Assignment →
Please give back only the lines below from the one containing "[409,823,538,858] 5,214 views" to the one containing "[409,1349,538,1384] 4,400 views", each repeated word for word, both ends included.

Material provided →
[Start of Attachment]

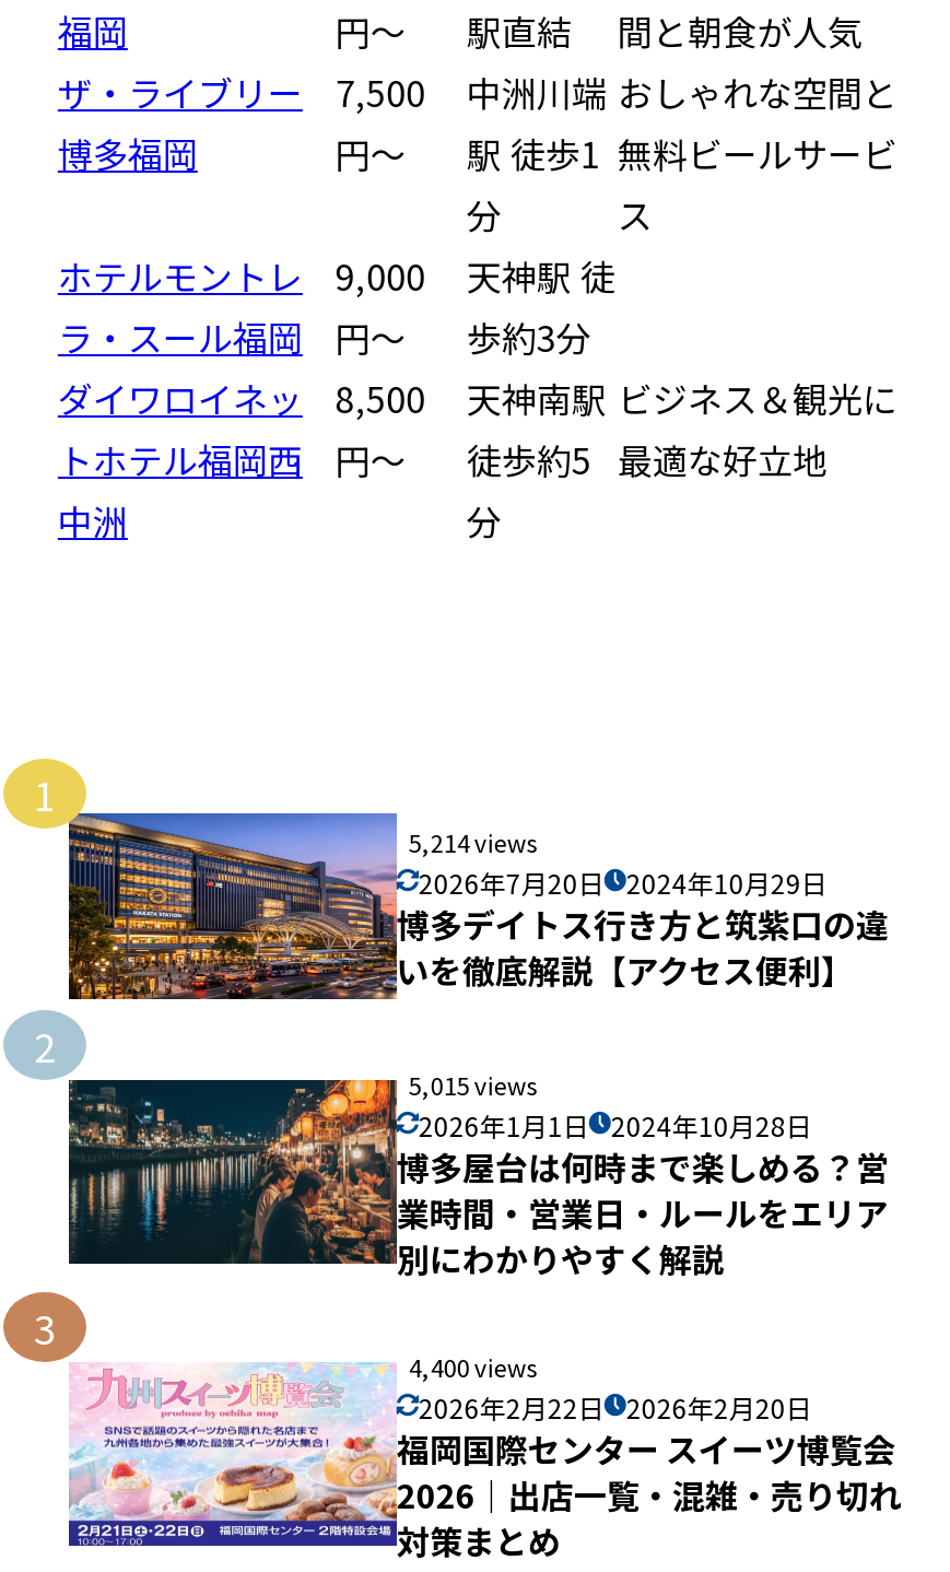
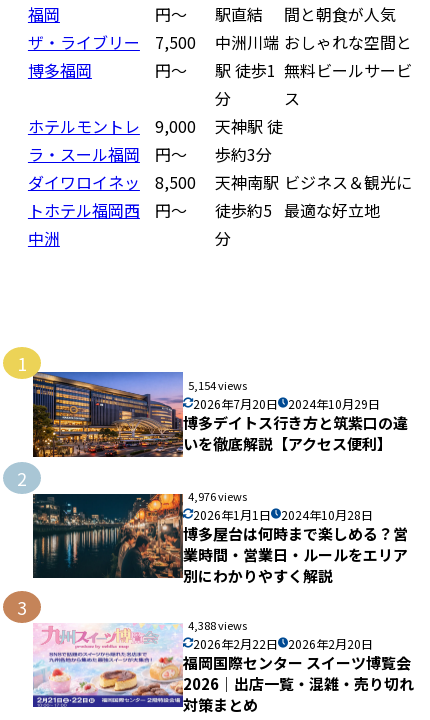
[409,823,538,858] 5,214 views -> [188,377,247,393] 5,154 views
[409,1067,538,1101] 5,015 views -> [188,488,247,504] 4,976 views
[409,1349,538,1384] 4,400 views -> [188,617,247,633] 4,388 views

[End of Attachment]
[Start of Attachment]

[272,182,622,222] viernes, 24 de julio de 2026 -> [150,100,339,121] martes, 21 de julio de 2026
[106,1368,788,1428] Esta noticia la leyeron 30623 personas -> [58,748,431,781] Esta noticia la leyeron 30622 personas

[End of Attachment]
[Start of Attachment]

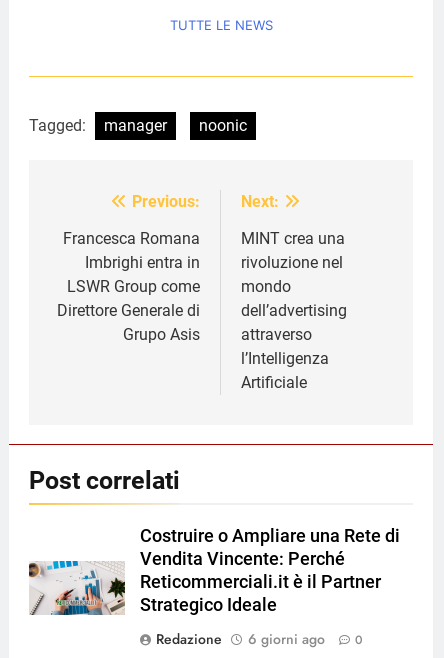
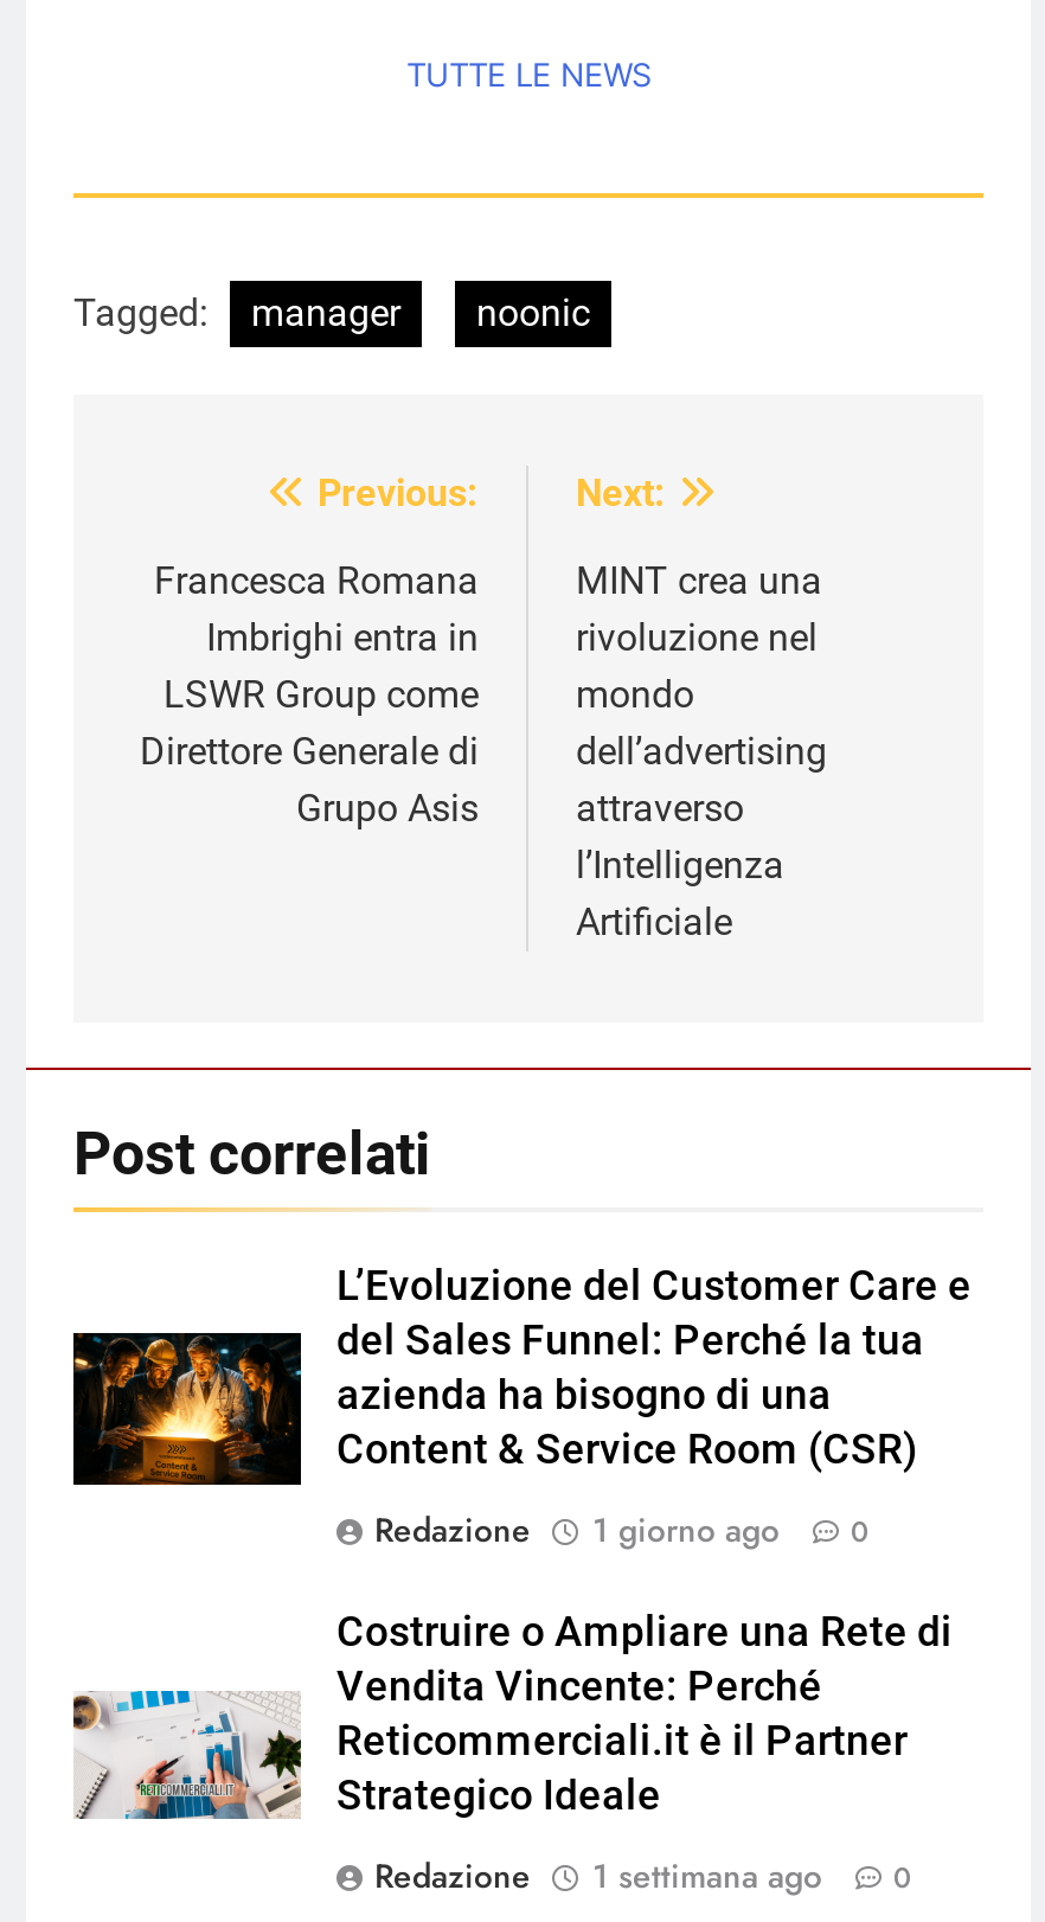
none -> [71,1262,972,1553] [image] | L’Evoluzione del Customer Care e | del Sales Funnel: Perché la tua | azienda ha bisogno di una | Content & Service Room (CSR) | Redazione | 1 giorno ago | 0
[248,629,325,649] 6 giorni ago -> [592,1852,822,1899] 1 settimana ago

[End of Attachment]

Solution to this task →
[409,823,538,858] 5,214 views -> [188,377,247,393] 5,154 views
[409,1067,538,1101] 5,015 views -> [188,488,247,504] 4,976 views
[409,1349,538,1384] 4,400 views -> [188,617,247,633] 4,388 views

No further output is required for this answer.